--- Source information Enclosed Below ---

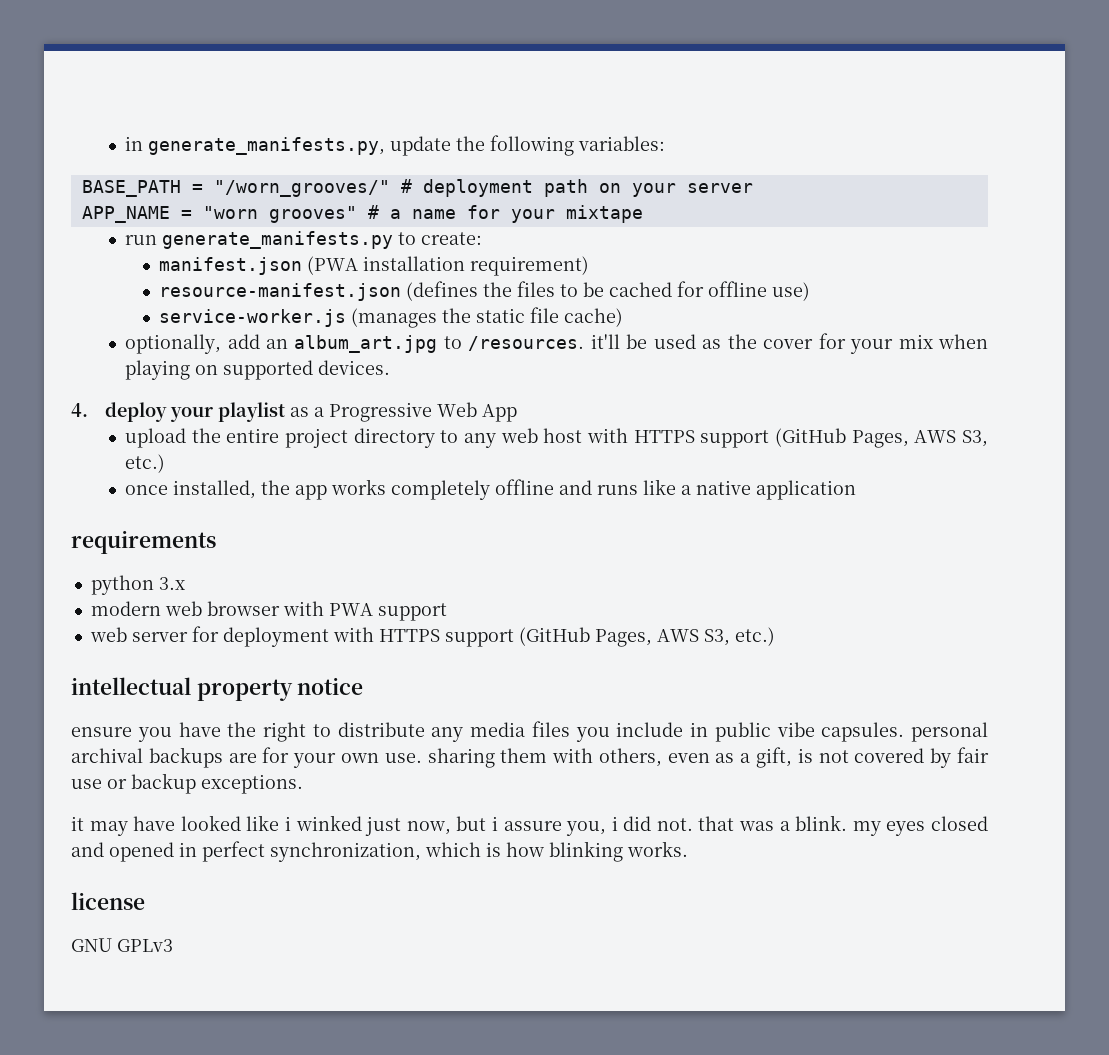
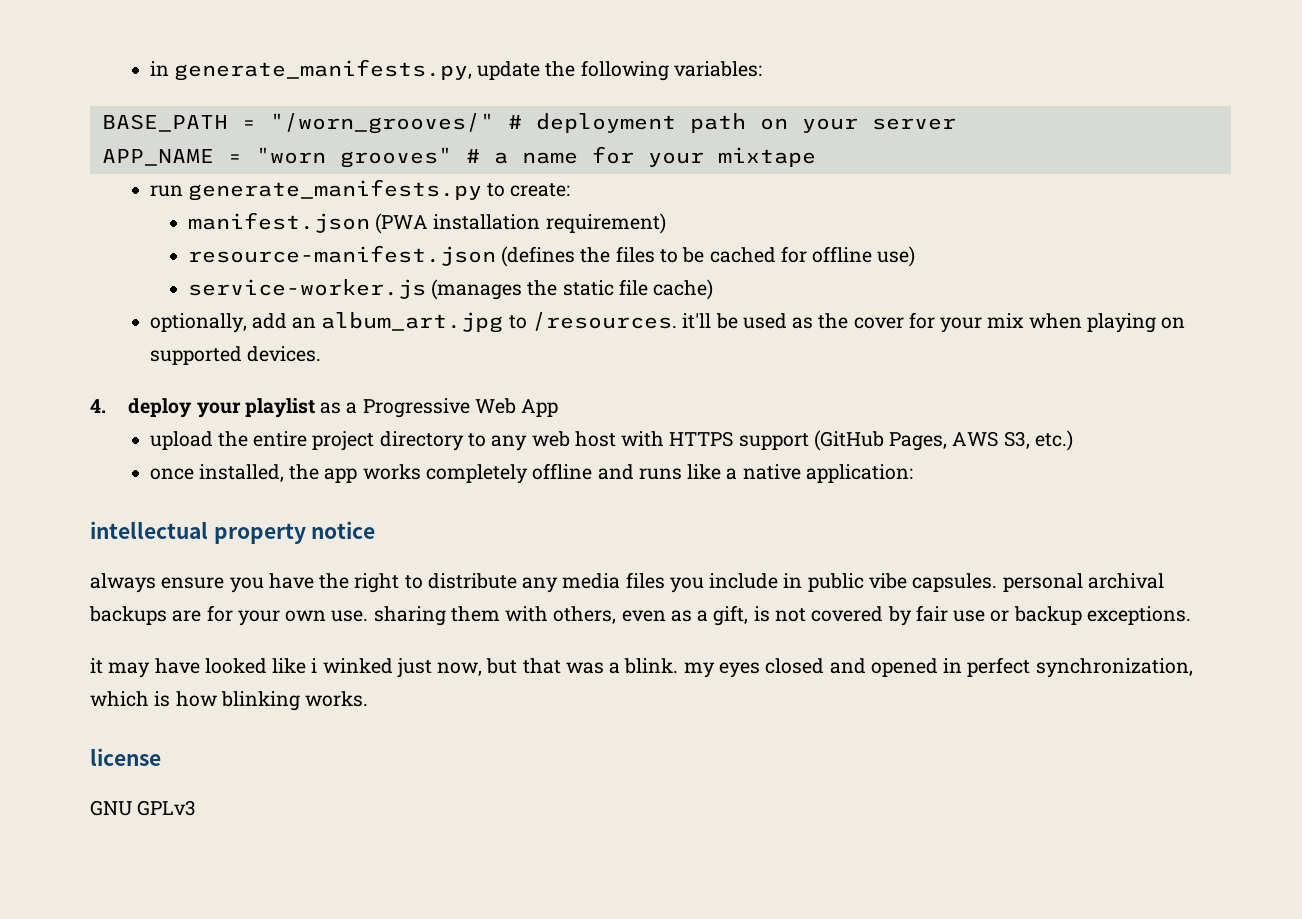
- once installed, the app works completely offline and runs like a native application
- requirements
- python 3.x
- modern web browser with PWA support
- web server for deployment with HTTPS support (GitHub Pages, AWS S3, etc.)
+ once installed, the app works completely offline and runs like a native application:
- ensure you have the right to distribute any media files you include in public vibe capsules. personal archival backups are for your own use. sharing them with others, even as a gift, is not covered by fair use or backup exceptions.
+ always ensure you have the right to distribute any media files you include in public vibe capsules. personal archival backups are for your own use. sharing them with others, even as a gift, is not covered by fair use or backup exceptions.
- it may have looked like i winked just now, but i assure you, i did not. that was a blink. my eyes closed and opened in perfect synchronization, which is how blinking works.
+ it may have looked like i winked just now, but that was a blink. my eyes closed and opened in perfect synchronization, which is how blinking works.

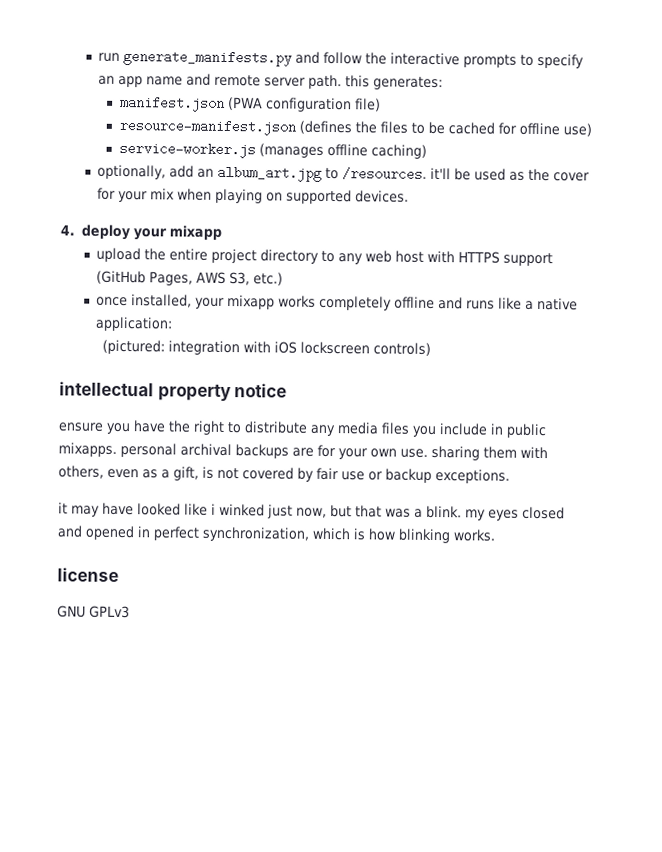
- in generate_manifests.py, update the following variables:
- BASE_PATH = "/worn_grooves/" # deployment path on your server
- APP_NAME = "worn grooves" # a name for your mixtape
- run generate_manifests.py to create:
+ run generate_manifests.py and follow the interactive prompts to specify an app name and remote server path. this generates:
- manifest.json (PWA installation requirement)
+ manifest.json (PWA configuration file)
- service-worker.js (manages the static file cache)
+ service-worker.js (manages offline caching)
- 4. deploy your playlist as a Progressive Web App
+ 4. deploy your mixapp
- once installed, the app works completely offline and runs like a native application:
+ once installed, your mixapp works completely offline and runs like a native application:
+ (pictured: integration with iOS lockscreen controls)
- always ensure you have the right to distribute any media files you include in public vibe capsules. personal archival backups are for your own use. sharing them with others, even as a gift, is not covered by fair use or backup exceptions.
+ ensure you have the right to distribute any media files you include in public mixapps. personal archival backups are for your own use. sharing them with others, even as a gift, is not covered by fair use or backup exceptions.

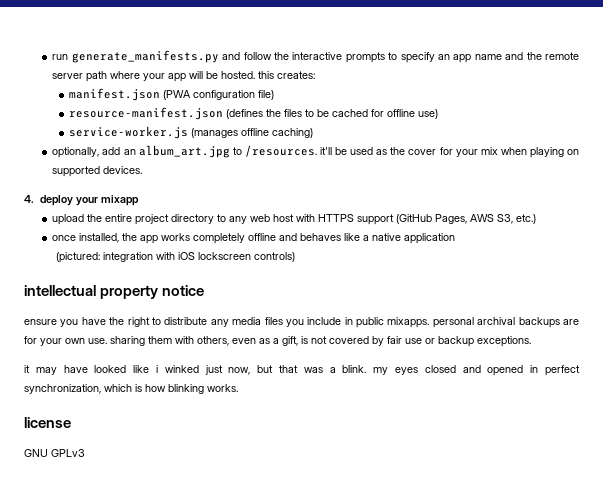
- run generate_manifests.py and follow the interactive prompts to specify an app name and remote server path. this generates:
+ run generate_manifests.py and follow the interactive prompts to specify an app name and the remote server path where your app will be hosted. this creates:
- once installed, your mixapp works completely offline and runs like a native application:
+ once installed, the app works completely offline and behaves like a native application

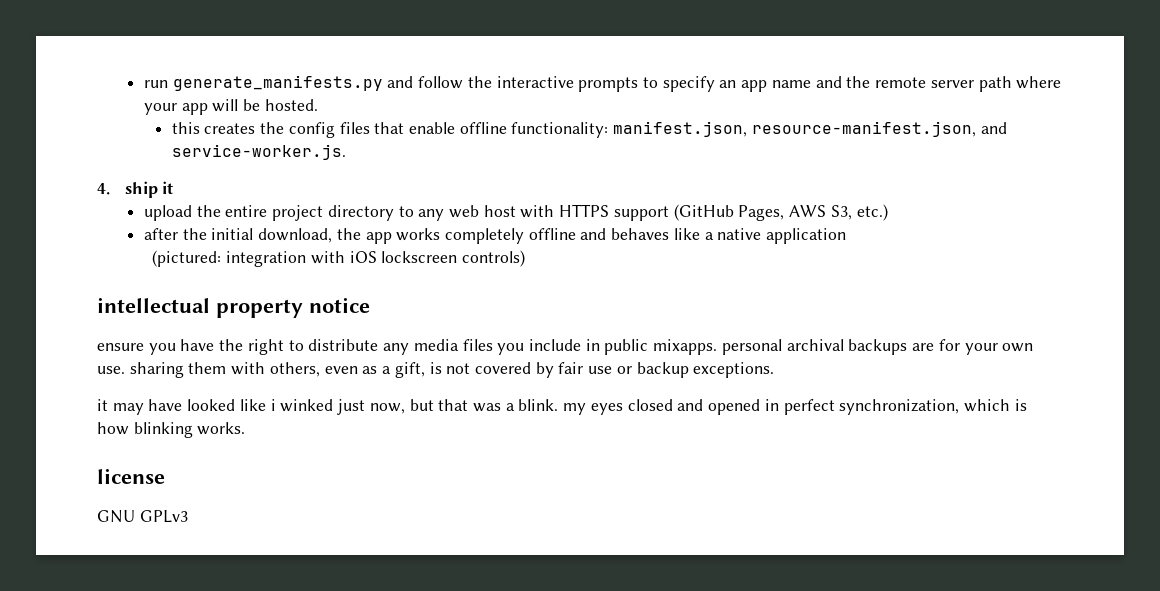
- run generate_manifests.py and follow the interactive prompts to specify an app name and the remote server path where your app will be hosted. this creates:
- manifest.json (PWA configuration file)
- resource-manifest.json (defines the files to be cached for offline use)
- service-worker.js (manages offline caching)
- optionally, add an album_art.jpg to /resources. it'll be used as the cover for your mix when playing on supported devices.
- 4. deploy your mixapp
+ run generate_manifests.py and follow the interactive prompts to specify an app name and the remote server path where your app will be hosted.
+ this creates the config files that enable offline functionality: manifest.json, resource-manifest.json, and service-worker.js.
+ 4. ship it
- once installed, the app works completely offline and behaves like a native application
+ after the initial download, the app works completely offline and behaves like a native application

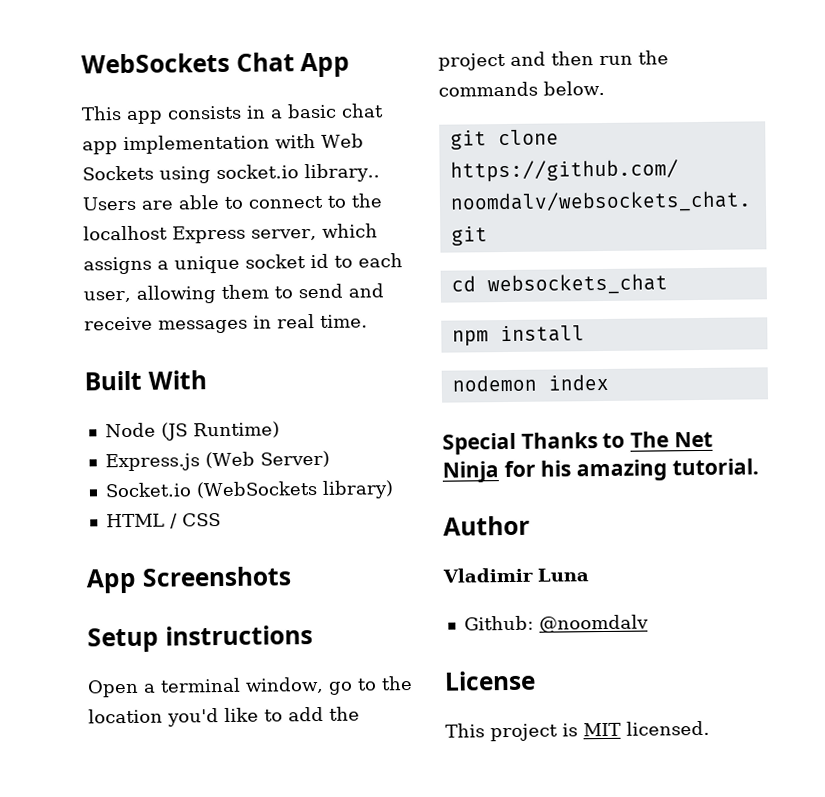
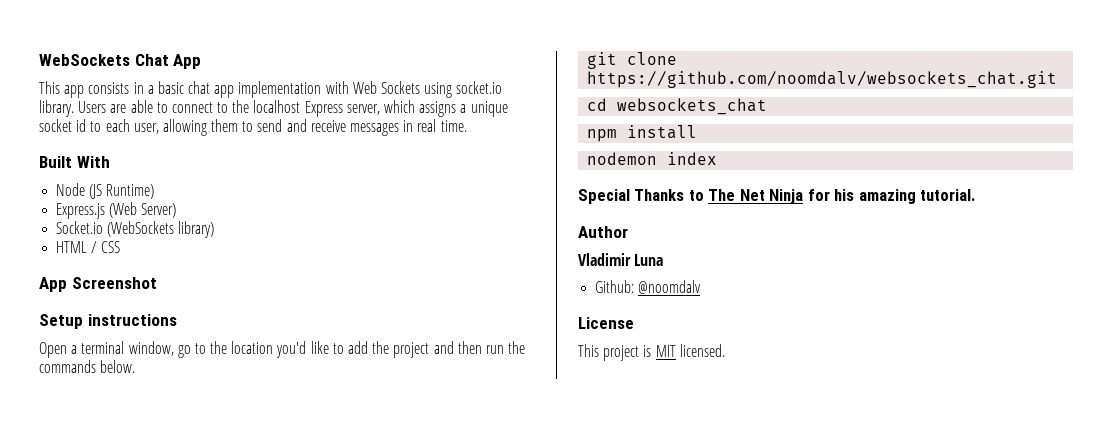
- This app consists in a basic chat app implementation with Web Sockets using socket.io library..
+ This app consists in a basic chat app implementation with Web Sockets using socket.io library.
- App Screenshots
+ App Screenshot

--- End of Enclosed Source information ---

» Work required:
Would you copy, unchanged, the stretch of the records above that begins at the line containing "- in generate_manifests.py, update" and ends at the line containing "- always ensure", and only that?

» Response box:
- in generate_manifests.py, update the following variables:
- BASE_PATH = "/worn_grooves/" # deployment path on your server
- APP_NAME = "worn grooves" # a name for your mixtape
- run generate_manifests.py to create:
+ run generate_manifests.py and follow the interactive prompts to specify an app name and remote server path. this generates:
- manifest.json (PWA installation requirement)
+ manifest.json (PWA configuration file)
- service-worker.js (manages the static file cache)
+ service-worker.js (manages offline caching)
- 4. deploy your playlist as a Progressive Web App
+ 4. deploy your mixapp
- once installed, the app works completely offline and runs like a native application:
+ once installed, your mixapp works completely offline and runs like a native application:
+ (pictured: integration with iOS lockscreen controls)
- always ensure you have the right to distribute any media files you include in public vibe capsules. personal archival backups are for your own use. sharing them with others, even as a gift, is not covered by fair use or backup exceptions.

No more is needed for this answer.